During our last Christmas dinner my mom told me she knew I was still throwing up. When I ordered dessert she slid the bowl away from me. You don’t really need this. She hissed at me: I’ve read all those books about having kids with eating disorders. They all say I should change. But it’s you who needs to change. The words stung but also, I thought, she has a point. I am the problem.
I left the restaurant but did not leave her. I stood outside in the rain, staring at a new building being constructed across the street, a glimmer of Seattle’s soon-to-be transformation. I turned and stared through the window. There she was, in her old fleece jacket, her face mottled and swollen from alcohol or cancer or both. Alone. I could see through her. The way she held her chin up, trying to look like she belonged there, which made it apparent she didn’t. I did the same thing in fancy places.
If I left, she would be alone. So I stayed.
She shot herself in May. It’s such a long story. I was right about the cancer. She didn’t have it. She lied, up until she was no longer here. In her suicide notes she wrote I am sorry I lied about the cancer. An autopsy confirmed it.
Every Christmas, my mother sitting at that table in that fancy restaurant paints itself across my consciousness. She is not here anymore, and never will be, and everything we did was final, yet I am still here, and this is my eleventh Christmas without her.
Solstice, and Releasing.
I can’t do anything about any of that. I cannot deny it, or I will die. I cannot let it drown me, or I will die. Through the past eleven years, living with the truth of my mother and her lies and her suicide, I have learned this: there is no answer. We think we know things, but we know nothing. The world could be chaos. Maybe it is. Anything can happen. We can lose everything in one moment. There is nothing good without the terrible, and vice versa. And everything we think we want? We don’t know if we really want it, because we don’t know what “it” is.
All we have is the present moment.
Today is the solstice, the shortest day of the year. It is 3:11pm and dusk is settling outside my window as I write this. Today I saw my rheumatologist and we decided to try a new medication. Is the goal remission, I asked? And he said yes.
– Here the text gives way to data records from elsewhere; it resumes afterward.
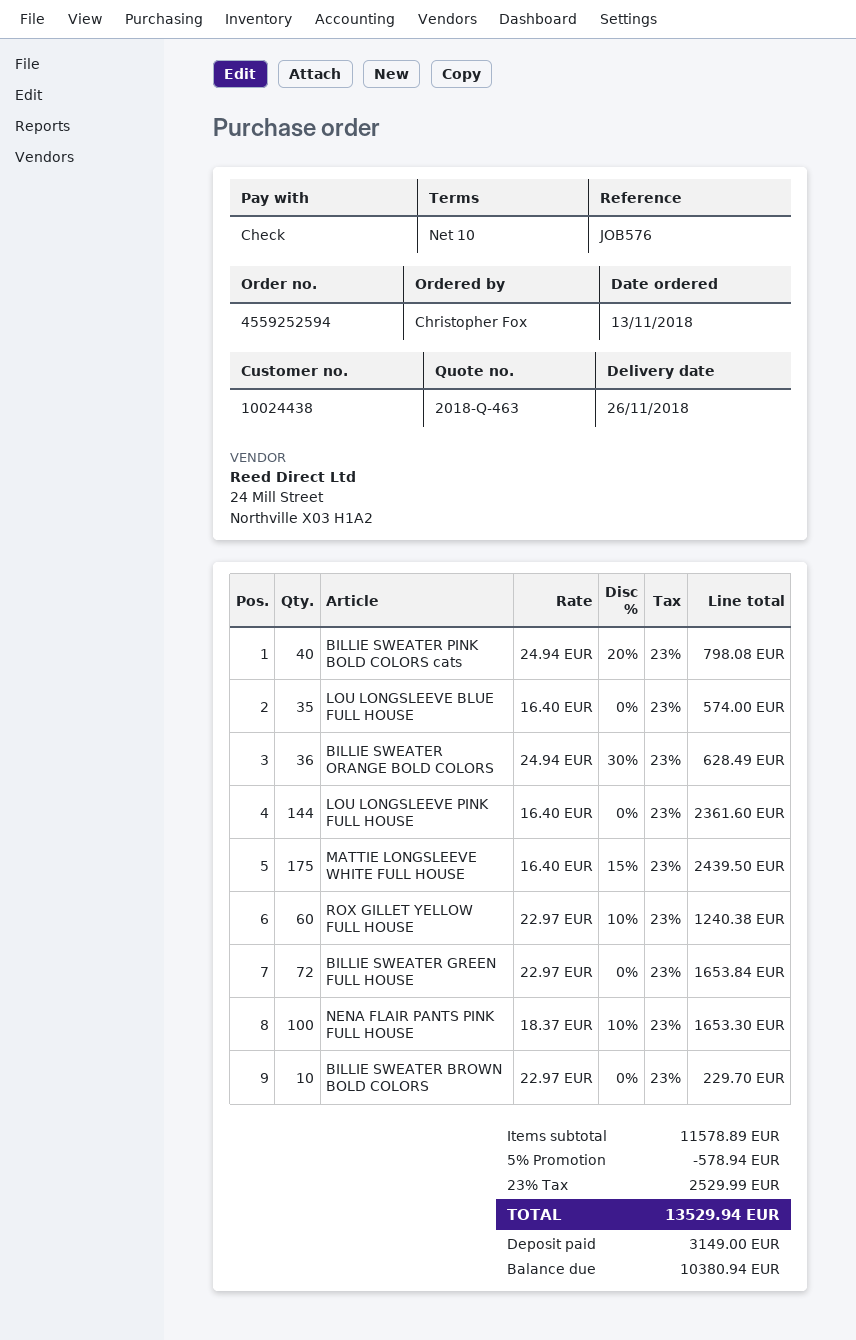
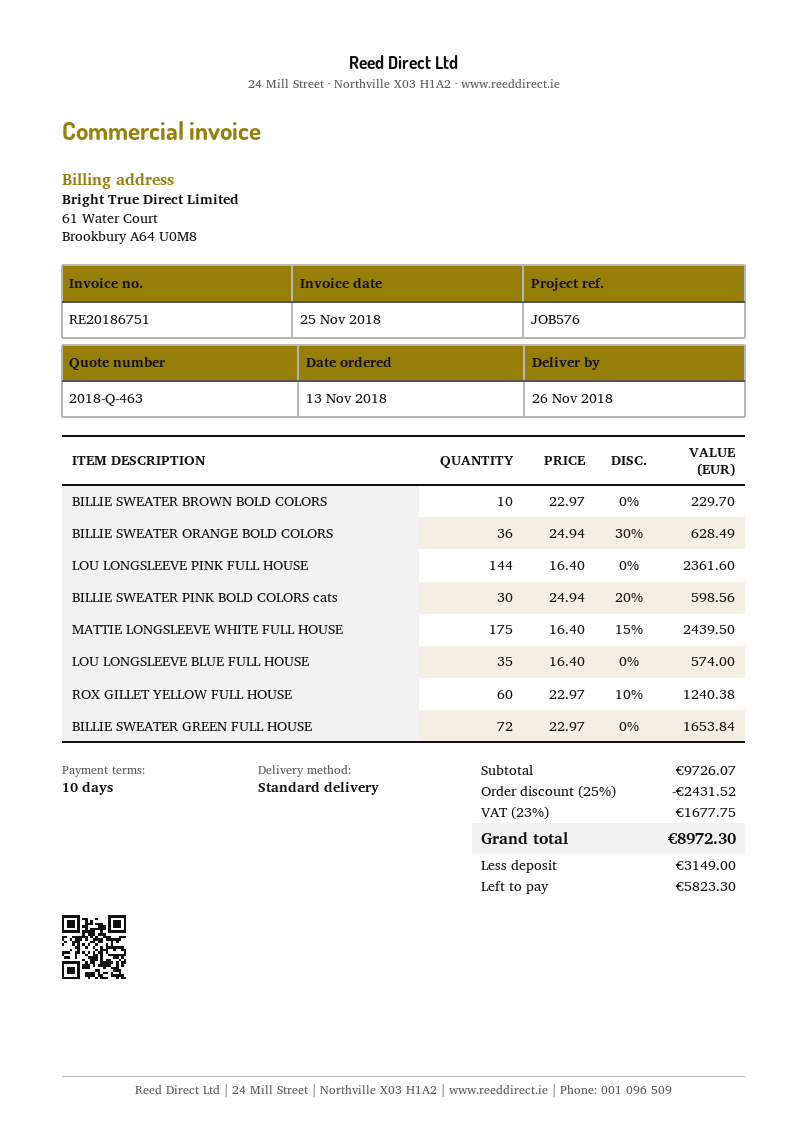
BILLIE SWEATER PINK BOLD COLORS cats: 40 x 24.94 - 20% = 798.08 -> 30 x 24.94 - 20% = 598.56
NENA FLAIR PANTS PINK FULL HOUSE: 100 x 18.37 - 10% = 1653.30 -> none
subtotal: 11578.89 -> 9726.07
discount: 5% = 578.94 -> 25% = 2431.52
tax: 23% = 2529.99 -> 23% = 1677.75
total: 13529.94 -> 8972.30
balance: 10380.94 -> 5823.30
There is so little we have control over. We try to pretend. We live in the future and past, trying to make sense of what has happened or predict what will happen.
But everything we know for sure is right here, in this moment. Our breath. Our bodies.
Lately I’ve been thinking a lot about rest. What it means to rest. How I prove my worth to myself by denying myself rest. How this doesn’t work anymore, and my body is demanding rest.
Our culture tells us: to fix ourselves (for of course we are in need of fixing) we must do something. We must exercise, produce something material and tangible, keep a clean house, hack our lives.
But what if we don’t need fixing?
What if the problem is that we are trying to fix ourselves? That we are creating future selves as aspirations instead of accepting ourselves as we are?
What if we were to rest for a little bit longer each day, instead of this frantic forward motion which doesn’t propel us forward at all, because growth is not linear?
This is what I am asking, on solstice. As the sky darkens outside. The air crisp and cold. The holiday lights sparkling.
Can I stop? Sometimes?
Can I let myself be?
With love,
Stacy
Thank you for always baring yourself so generously. This will be my 10th Christmas without my mom, and it gets easier but is never easy. Sending big hugs and cozy thoughts, and I hope you and Leeloo have a sweet little day together.
“What if the problem is that we are trying to fix ourselves? That we are creating future selves as aspirations instead of accepting ourselves as we are?” I love these lines so much. Such a beautiful piece.